Thermomechanical Properties of Polymers and Their Composites with Other Materials: Advances in Thermal and Mechanical Properties of Polymeric Materials (2nd Edition)

Progress in the engineering of polymeric materials, including the search for innovative polymer composites with specific properties, has resulted in an expansion of their application areas, especially in the automotive, construction, energy, packaging, and medical industries. The practical use of new polymeric materials requires knowledge of their mechanical, electrical, and thermal properties, as well as recognition of changes in these properties during the operation and destruction of polymers. Due to a growing number of issues related to the processing and recycling of polymeric materials, including waste from energy processes, and concerns about fossil fuel depletion, the use of modern materials in the manufacturing of products is becoming crucial in addressing global environmental pollution.

Observed changes in production technologies, growing demand for manufactured products, the search for modern materials, the pursuit of zero-emission technologies, and the increased energy efficiency of devices, alongside the simultaneous depletion of natural resources, are key elements of sustainable development. In this context, research and testing of new materials are important.
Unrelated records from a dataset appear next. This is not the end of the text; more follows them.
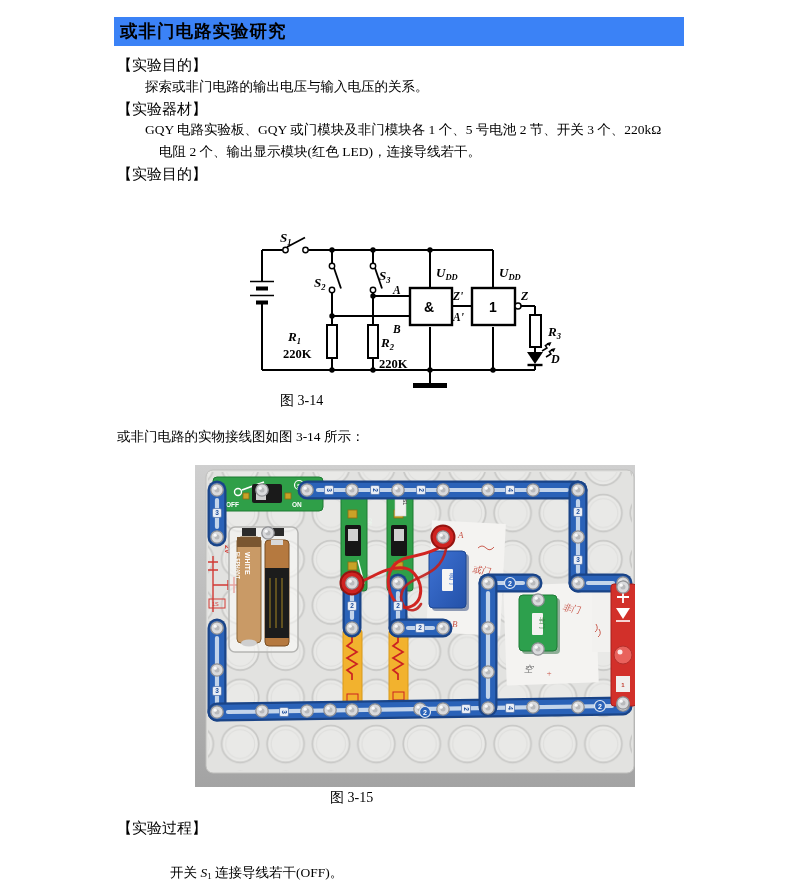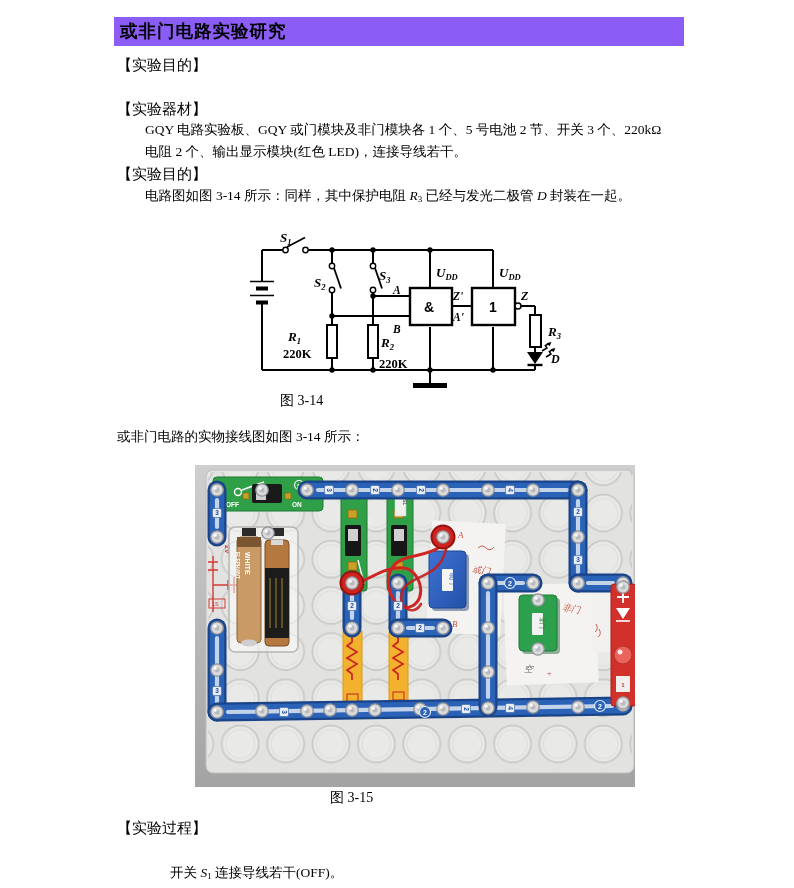"或非门电路实验研究" .titlebar { background: #8b5cf6 -> #3b82f6 }
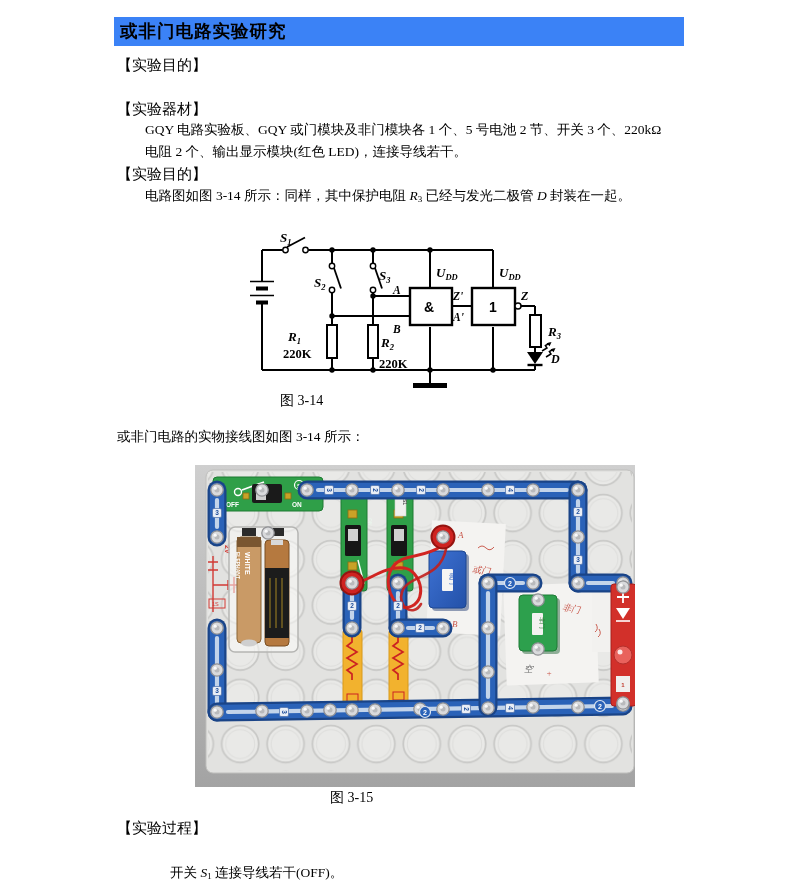"探索或非门电路的输出电压与输入电压的关系。" div.abs { html: none -> <div>探索或非门电路的输出电压与输入电压的关系。</div> }
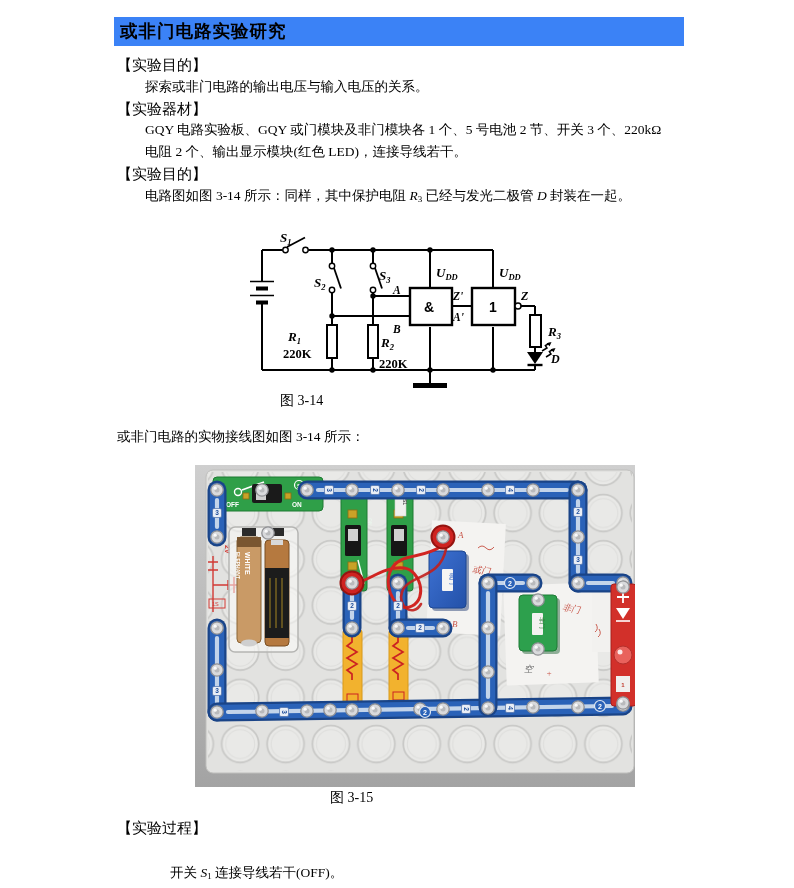"电阻 2 个、输出显示模块(红色 LED)，连接导线若干。" div.abs { left: 145px -> 159px }
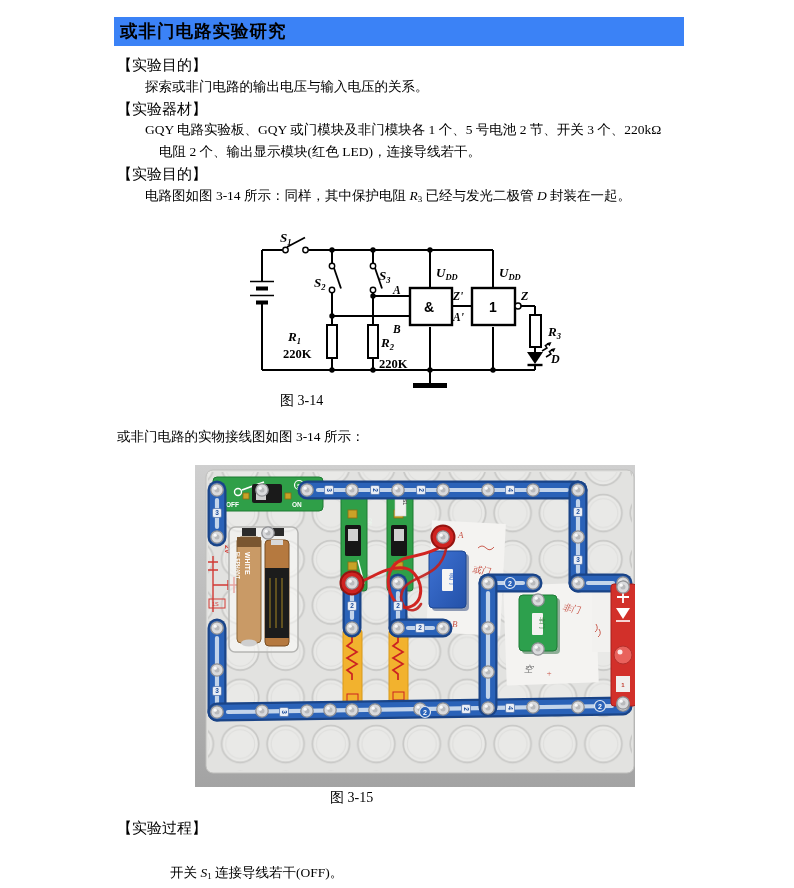"电路图如图 3-14 所示：同样，其中保护电阻 R3 已经与发光二极管" div.abs { html: <div> <span>电路图如图 3-14 所示：同样，其中保护电阻 </span><span>R</span><span>3</span><span> 已经与发光二极管 </span><span>D</span><span> 封装在一起。</span> </div> -> none }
An important aspect of research is the environmental dimension, which includes the combustion/co-combustion of polymers, thermal utilization of polymer waste with energy recovery, and other applications of polymeric materials derived from recycling.

The Special Issue “Advances in Thermal and Mechanical Properties of Polymeric Materials (2nd Edition)” aims to bring together research on material advances, with a focus on the recycling process and technological progress, including modeling and computer simulation of changes in the materials’ properties.

This work aims to encourage authors to publish papers that deal with the thermomechanical properties of polymers and their composites with other materials, taking into consideration both modeling issues and the practical technological aspects. Examples of relevant research areas and topics are presented below.

Currently, technologies play a crucial role in the manufacturing of composites and polymer blends, the recycling processes, methods of utilizing waste heat in the recycling process, and efficient energy recovery systems. Composite materials are replacing metal materials, as they overcome issues such as corrosion, weight, flexibility, and other challenges. In this context, eco-innovative materials are being developed, and research into hybrid composites reinforced with different fibers is ongoing. Hybrid polymers improve the mechanical properties of their original materials such as stretching, impact resistance, and bending [1,2,3,4].

Composites are reinforced with fiber strikethroughs to enhance their thermal properties. Research on the thermal properties of polymer composites is conducted using different methods, including thermogravimetric analysis, differential scanning calorimetry, thermomechanical analysis [5,6,7,8], gas chromatography/mass spectrometry [9], and stereoscopic microscope imaging [10].

Understanding the variability of properties of plastics and composite materials originating from recycling is crucial to facilitating the reintroduction of these materials into handling processes, thereby contributing to the development of a closed-loop economy [11,12,13].

Among all recycling techniques for polymer composites, thermal recycling is best suited for recycling carbon fibers and glass fibers. Through thermal recycling, the properties of materials from recycling can match those of the original materials, and the energy used is significantly lower compared to chemical recycling. Another method of plastic recycling involves the direct recovery of energy through incineration or fuel production [14,15,16,17].

The analysis of experimental data and numerical simulations of combustion/co-combustion processes for plastics and fuels indicates possibilities to optimize and conduct these processes, as well as offering further research directions [18,19].

Technological progress in the field of materials, especially in the processing and recycling of composites, poses significant challenges. Through the study of the properties of modern eco-innovative materials, substantial advancements can be achieved, contributing to the development of solutions that enable the attainment of goals in manufacturing products using material recycling and energy recovery. These tasks can be accomplished through collaboration and the exchange of experiences and knowledge.